On Wednesday 21 August 1918, his file says that, after admission to a front line clearing hospital, he was embarked at Bolougne per the Ambulance Transport “St Denis” to disembark at Dover, arriving at the Royal Victoria Hospital, Netley, Southampton, Hampshire that same day. He was sent to the Maudsley Neurological Hospital, Denmark Hill, London after a few days. By the end of the year he was attached to the 3rd Battalion East Lancashire Regiment in the UK and on half-pay on account of his ill-health. Hearsay reports Jimmy as attributing his recovery over the next six years from shell-shock to one of the nurses there that they all called “Scottie” at Netley Hospital.

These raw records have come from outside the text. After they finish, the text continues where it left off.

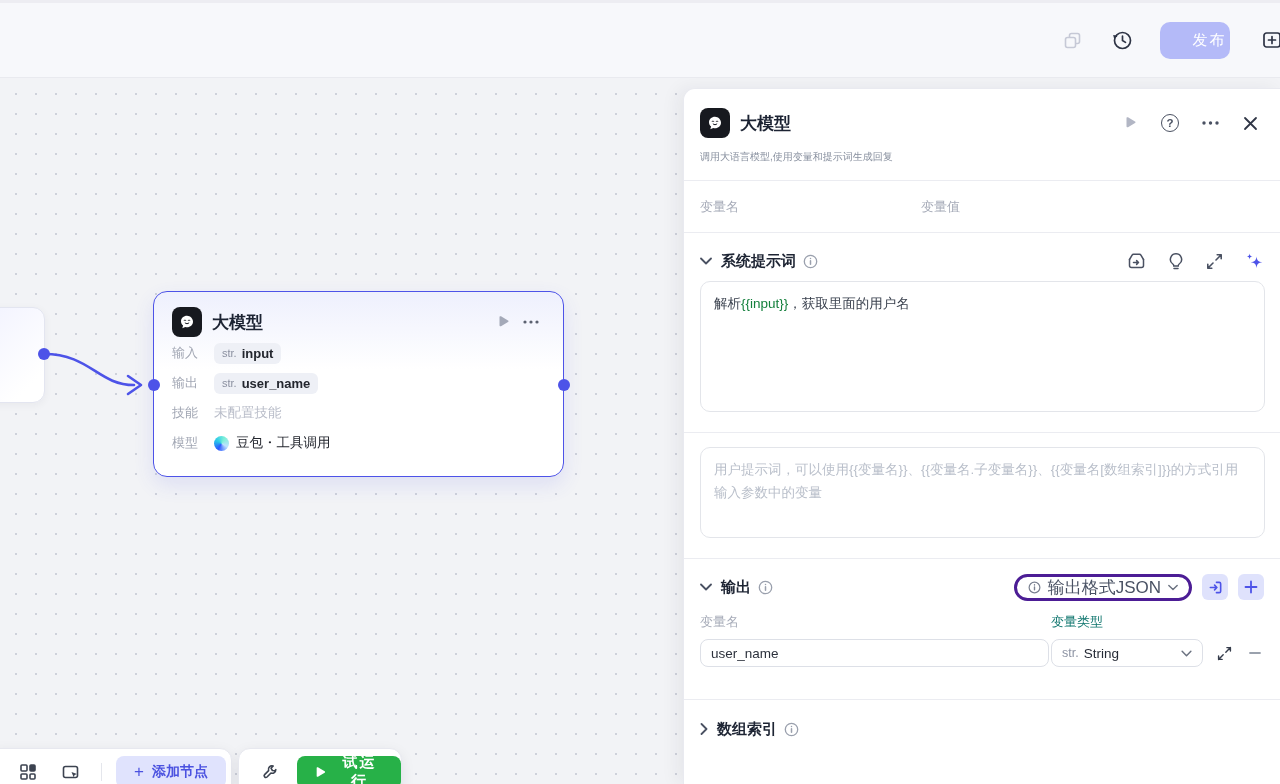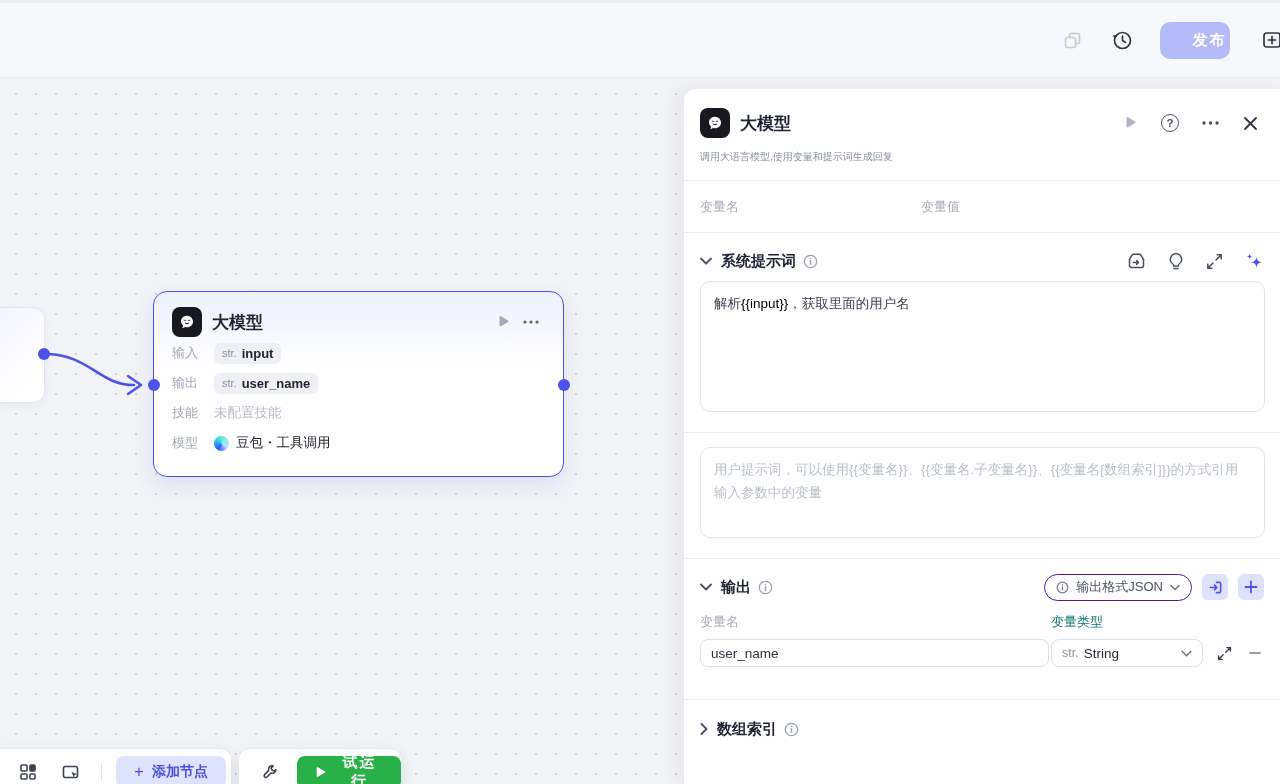--- a/index.html
+++ b/index.html
@@ -13,7 +13,7 @@
   .topbar-right { position:absolute; right:0; top:0; height:100%; display:flex; align-items:center; gap:14px; padding-right:0; }
   .icon-btn { width:36px; height:36px; display:flex; align-items:center; justify-content:center; border-radius:8px; cursor:pointer; }
   .publish-btn { min-width:70px; height:37px; border:none; border-radius:10px; background:#b4baf8; color:#ffffff;
-                 font-size:15px; font-weight:700; letter-spacing:2px; cursor:pointer; margin-left:6px;
+                 font-size:15px; font-weight:400; letter-spacing:2px; cursor:pointer; margin-left:6px;
                  font-family:"Liberation Sans","DejaVu Sans",sans-serif;padding-left:29px; }
   .topbar-cut-icon { margin-left:10px; margin-right:-10px; }
 

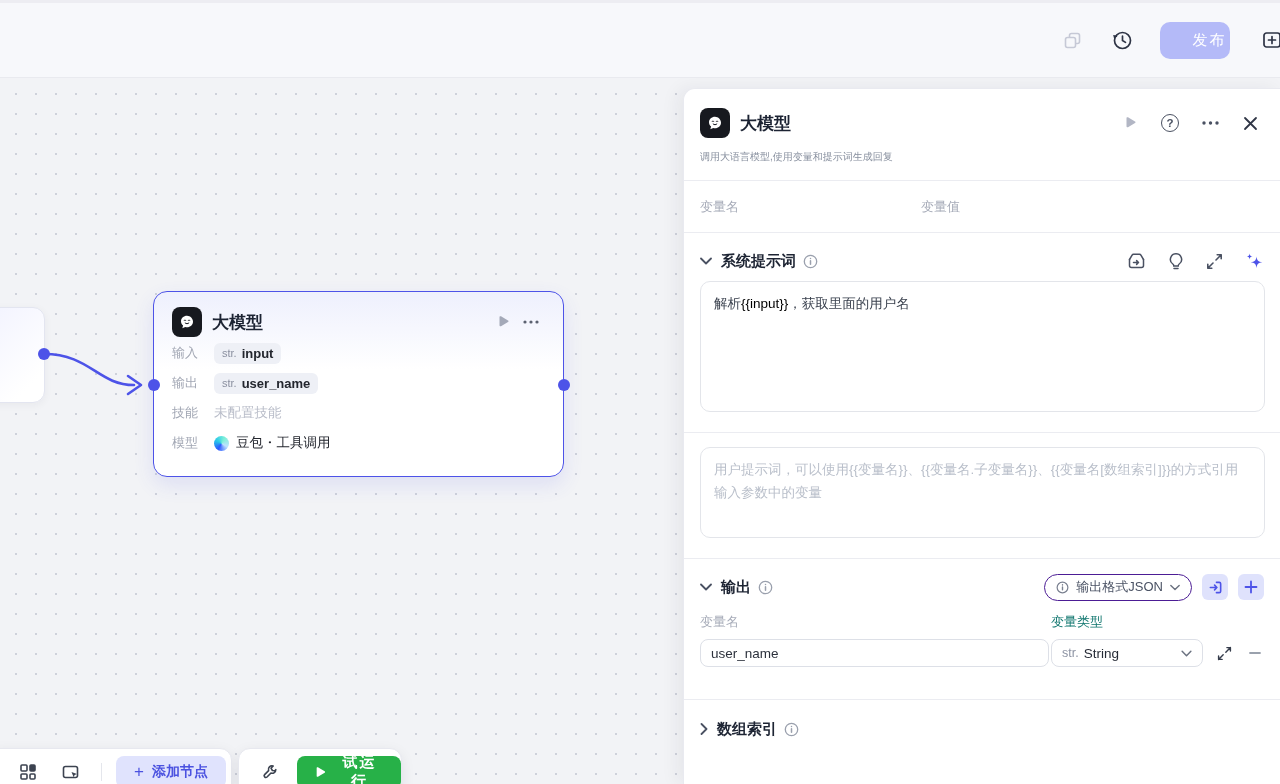--- a/index.html
+++ b/index.html
@@ -88,7 +88,7 @@
   .prompt-box { width:565px; border:1px solid #e3e5ea; border-radius:10px; background:#fff; padding:11px 13px;
                 font-size:13.5px; line-height:1.65; color:#3a414e; cursor:text; }
   .sys-box { height:131px; }
-  .var-token { color:#000000;text-align:center; }
+  .var-token { color:#15803d;text-align:center; }
   .user-box { height:91px; width:565px; border:1px solid #e3e5ea; border-radius:10px; padding:11px 13px;
               font-family:"Liberation Sans","DejaVu Sans",sans-serif; font-size:13.5px; line-height:1.7;
               color:#3a414e; resize:none; outline:none; display:block; }

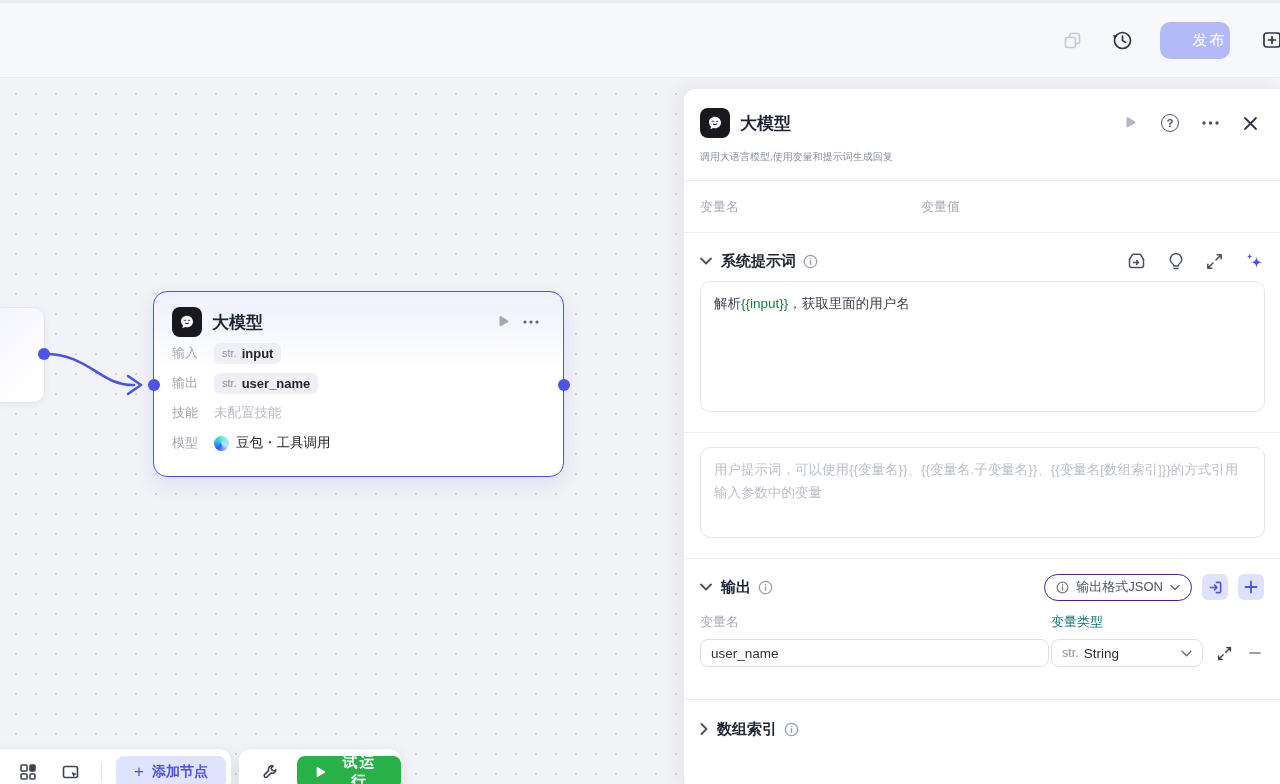--- a/index.html
+++ b/index.html
@@ -96,8 +96,8 @@
 
   .out-section { padding-bottom:32px; }
   .out-head-right { display:flex; align-items:center; gap:10px; }
-  .format-pill { display:flex; align-items:center; gap:7px; height:27px; padding:0 11px; border:1px solid #4c1d95;
-                 border-radius:14px; background:#fff; color:#4a5264; font-size:13px; cursor:pointer; }
+  .format-pill { display:flex; align-items:center; gap:7px; height:27px; padding:0 11px; border:3px solid #4c1d95;
+                 border-radius:14px; background:#fff; color:#4a5264; font-size:17px; cursor:pointer; }
   .sq-btn { width:26px; height:26px; border:none; border-radius:6px; background:#dfe2fc; color:#4d53e8;
             display:flex; align-items:center; justify-content:center; cursor:pointer; }
   .out-cols { display:flex; margin:12px 0 8px 0; }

He was retired by the Army on a pension for life from ill-health in January 1924. He had been living with his parents for most of the six years whilst on half-pay and not in hospital. In about 1926 he obtained employment in Sheffield with Barclays Bank, later transferring back to Sussex. It was in the social group of Barclays Bank staff that he met Mary Jarrett who was running a staffing agency business in Brighton of her own. She became a regular passenger on his Matchless motor bike. When he proposed to her on the Devils Dyke nearby, he told her that he would not be able to live without her. Familiar words spoken by love-struck men, but he had his army revolver to prove the point according to Mary. But Mary was not a person to be intimidated by the threat of suicide by the man she was in love with. She said that she had to attend the doctors at the Royal Victoria Hospital, Netley to be told what problems might face her, but she went ahead with their engagement and marriage.

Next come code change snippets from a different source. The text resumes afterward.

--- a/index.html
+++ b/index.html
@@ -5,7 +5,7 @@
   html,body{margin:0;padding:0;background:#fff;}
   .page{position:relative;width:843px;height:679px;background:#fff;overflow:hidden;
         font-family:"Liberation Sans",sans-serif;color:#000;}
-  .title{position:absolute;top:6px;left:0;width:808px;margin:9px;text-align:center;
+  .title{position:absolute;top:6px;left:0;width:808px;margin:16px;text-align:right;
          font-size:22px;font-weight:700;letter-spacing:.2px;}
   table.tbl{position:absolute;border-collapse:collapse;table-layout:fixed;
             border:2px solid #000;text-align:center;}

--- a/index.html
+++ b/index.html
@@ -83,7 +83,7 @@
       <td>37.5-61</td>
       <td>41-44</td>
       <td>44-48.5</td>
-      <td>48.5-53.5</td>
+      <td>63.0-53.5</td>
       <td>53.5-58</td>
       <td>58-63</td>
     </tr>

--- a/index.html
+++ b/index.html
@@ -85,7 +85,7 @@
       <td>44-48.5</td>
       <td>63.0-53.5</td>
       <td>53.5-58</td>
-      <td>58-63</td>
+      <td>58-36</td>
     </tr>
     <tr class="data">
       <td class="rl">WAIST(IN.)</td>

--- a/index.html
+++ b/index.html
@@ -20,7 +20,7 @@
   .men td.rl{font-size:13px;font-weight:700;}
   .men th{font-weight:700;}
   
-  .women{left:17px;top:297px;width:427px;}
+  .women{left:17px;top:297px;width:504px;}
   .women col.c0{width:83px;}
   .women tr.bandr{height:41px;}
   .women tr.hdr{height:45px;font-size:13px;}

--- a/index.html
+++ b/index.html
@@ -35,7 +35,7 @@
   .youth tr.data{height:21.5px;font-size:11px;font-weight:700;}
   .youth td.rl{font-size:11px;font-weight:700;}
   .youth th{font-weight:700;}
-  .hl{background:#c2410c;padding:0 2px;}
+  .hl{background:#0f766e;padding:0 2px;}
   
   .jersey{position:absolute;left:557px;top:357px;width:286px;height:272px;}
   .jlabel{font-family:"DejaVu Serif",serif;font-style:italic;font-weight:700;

Today, some argue that we are failing in the support of our soldiers who return emotionally damaged from war, just at a time when we might have better understanding of Post Traumatic Stress Disorder and the science of nervous diseases. Whilst there seems to have been some understanding of these things in the 1920‘s, plainly recovery for First World War soldiers was a matter of years of self-help. And on some occasions an injured personality can relapse. During the Second World War, Jimmy served in the Home Guard as well as working by day at Barclays Bank. When the family were evacuated, they got to hear of him digging a trench in the garden at home and standing guard overnight.
In 1956 he retired from the Bank and lived another 24 retired years as a good, loving father, who never spoke of the war or even yesterday. Here also is a man who did not give his life in the war but gave the rest of his life because of the war.